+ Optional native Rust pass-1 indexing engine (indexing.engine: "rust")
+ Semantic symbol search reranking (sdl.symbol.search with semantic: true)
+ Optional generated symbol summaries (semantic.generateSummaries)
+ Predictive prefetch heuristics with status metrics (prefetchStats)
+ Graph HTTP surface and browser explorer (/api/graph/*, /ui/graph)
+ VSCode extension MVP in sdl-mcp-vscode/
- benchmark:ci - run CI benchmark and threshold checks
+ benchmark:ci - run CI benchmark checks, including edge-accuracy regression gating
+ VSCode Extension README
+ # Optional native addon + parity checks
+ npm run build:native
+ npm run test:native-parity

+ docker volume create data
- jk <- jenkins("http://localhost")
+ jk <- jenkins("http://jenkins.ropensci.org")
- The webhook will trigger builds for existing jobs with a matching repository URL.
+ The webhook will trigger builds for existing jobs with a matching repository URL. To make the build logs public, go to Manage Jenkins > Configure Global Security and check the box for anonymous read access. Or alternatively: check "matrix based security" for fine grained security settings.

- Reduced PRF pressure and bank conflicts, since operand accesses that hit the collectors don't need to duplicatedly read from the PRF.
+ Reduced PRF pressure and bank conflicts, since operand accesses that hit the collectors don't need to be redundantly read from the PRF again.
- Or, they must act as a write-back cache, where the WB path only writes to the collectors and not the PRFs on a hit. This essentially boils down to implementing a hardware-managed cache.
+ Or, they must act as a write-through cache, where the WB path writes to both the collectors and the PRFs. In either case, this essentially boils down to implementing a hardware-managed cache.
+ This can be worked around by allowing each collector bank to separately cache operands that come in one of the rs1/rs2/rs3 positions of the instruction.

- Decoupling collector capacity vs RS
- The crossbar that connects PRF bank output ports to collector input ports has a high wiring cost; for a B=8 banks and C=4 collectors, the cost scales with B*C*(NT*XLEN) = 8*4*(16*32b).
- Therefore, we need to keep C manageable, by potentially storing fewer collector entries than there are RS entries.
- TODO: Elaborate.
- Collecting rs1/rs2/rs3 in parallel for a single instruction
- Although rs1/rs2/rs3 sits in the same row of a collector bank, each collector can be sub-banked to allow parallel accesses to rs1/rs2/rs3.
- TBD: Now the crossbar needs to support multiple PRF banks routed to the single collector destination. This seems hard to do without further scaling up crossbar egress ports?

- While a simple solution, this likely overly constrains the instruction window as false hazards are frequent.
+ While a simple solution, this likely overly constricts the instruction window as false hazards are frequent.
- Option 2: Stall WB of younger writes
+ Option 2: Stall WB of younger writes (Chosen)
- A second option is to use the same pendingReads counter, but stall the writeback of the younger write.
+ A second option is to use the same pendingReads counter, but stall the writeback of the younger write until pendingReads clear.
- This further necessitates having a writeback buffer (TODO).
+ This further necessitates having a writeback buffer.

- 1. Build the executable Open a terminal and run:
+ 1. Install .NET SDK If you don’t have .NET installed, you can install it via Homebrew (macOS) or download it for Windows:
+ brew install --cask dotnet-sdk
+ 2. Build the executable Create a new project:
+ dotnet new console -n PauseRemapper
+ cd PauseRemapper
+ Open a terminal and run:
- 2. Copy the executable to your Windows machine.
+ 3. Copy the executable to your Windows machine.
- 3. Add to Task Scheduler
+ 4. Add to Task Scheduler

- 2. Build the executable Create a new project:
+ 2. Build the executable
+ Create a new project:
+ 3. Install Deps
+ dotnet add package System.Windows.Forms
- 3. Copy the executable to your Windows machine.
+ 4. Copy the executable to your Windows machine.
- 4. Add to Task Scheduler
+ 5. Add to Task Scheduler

## WHAT YOU WILL DO
Return the full listing. Leave every word as it stands.

## RESPONSE
+ Optional native Rust pass-1 indexing engine (indexing.engine: "rust")
+ Semantic symbol search reranking (sdl.symbol.search with semantic: true)
+ Optional generated symbol summaries (semantic.generateSummaries)
+ Predictive prefetch heuristics with status metrics (prefetchStats)
+ Graph HTTP surface and browser explorer (/api/graph/*, /ui/graph)
+ VSCode extension MVP in sdl-mcp-vscode/
- benchmark:ci - run CI benchmark and threshold checks
+ benchmark:ci - run CI benchmark checks, including edge-accuracy regression gating
+ VSCode Extension README
+ # Optional native addon + parity checks
+ npm run build:native
+ npm run test:native-parity

+ docker volume create data
- jk <- jenkins("http://localhost")
+ jk <- jenkins("http://jenkins.ropensci.org")
- The webhook will trigger builds for existing jobs with a matching repository URL.
+ The webhook will trigger builds for existing jobs with a matching repository URL. To make the build logs public, go to Manage Jenkins > Configure Global Security and check the box for anonymous read access. Or alternatively: check "matrix based security" for fine grained security settings.

- Reduced PRF pressure and bank conflicts, since operand accesses that hit the collectors don't need to duplicatedly read from the PRF.
+ Reduced PRF pressure and bank conflicts, since operand accesses that hit the collectors don't need to be redundantly read from the PRF again.
- Or, they must act as a write-back cache, where the WB path only writes to the collectors and not the PRFs on a hit. This essentially boils down to implementing a hardware-managed cache.
+ Or, they must act as a write-through cache, where the WB path writes to both the collectors and the PRFs. In either case, this essentially boils down to implementing a hardware-managed cache.
+ This can be worked around by allowing each collector bank to separately cache operands that come in one of the rs1/rs2/rs3 positions of the instruction.

- Decoupling collector capacity vs RS
- The crossbar that connects PRF bank output ports to collector input ports has a high wiring cost; for a B=8 banks and C=4 collectors, the cost scales with B*C*(NT*XLEN) = 8*4*(16*32b).
- Therefore, we need to keep C manageable, by potentially storing fewer collector entries than there are RS entries.
- TODO: Elaborate.
- Collecting rs1/rs2/rs3 in parallel for a single instruction
- Although rs1/rs2/rs3 sits in the same row of a collector bank, each collector can be sub-banked to allow parallel accesses to rs1/rs2/rs3.
- TBD: Now the crossbar needs to support multiple PRF banks routed to the single collector destination. This seems hard to do without further scaling up crossbar egress ports?

- While a simple solution, this likely overly constrains the instruction window as false hazards are frequent.
+ While a simple solution, this likely overly constricts the instruction window as false hazards are frequent.
- Option 2: Stall WB of younger writes
+ Option 2: Stall WB of younger writes (Chosen)
- A second option is to use the same pendingReads counter, but stall the writeback of the younger write.
+ A second option is to use the same pendingReads counter, but stall the writeback of the younger write until pendingReads clear.
- This further necessitates having a writeback buffer (TODO).
+ This further necessitates having a writeback buffer.

- 1. Build the executable Open a terminal and run:
+ 1. Install .NET SDK If you don’t have .NET installed, you can install it via Homebrew (macOS) or download it for Windows:
+ brew install --cask dotnet-sdk
+ 2. Build the executable Create a new project:
+ dotnet new console -n PauseRemapper
+ cd PauseRemapper
+ Open a terminal and run:
- 2. Copy the executable to your Windows machine.
+ 3. Copy the executable to your Windows machine.
- 3. Add to Task Scheduler
+ 4. Add to Task Scheduler

- 2. Build the executable Create a new project:
+ 2. Build the executable
+ Create a new project:
+ 3. Install Deps
+ dotnet add package System.Windows.Forms
- 3. Copy the executable to your Windows machine.
+ 4. Copy the executable to your Windows machine.
- 4. Add to Task Scheduler
+ 5. Add to Task Scheduler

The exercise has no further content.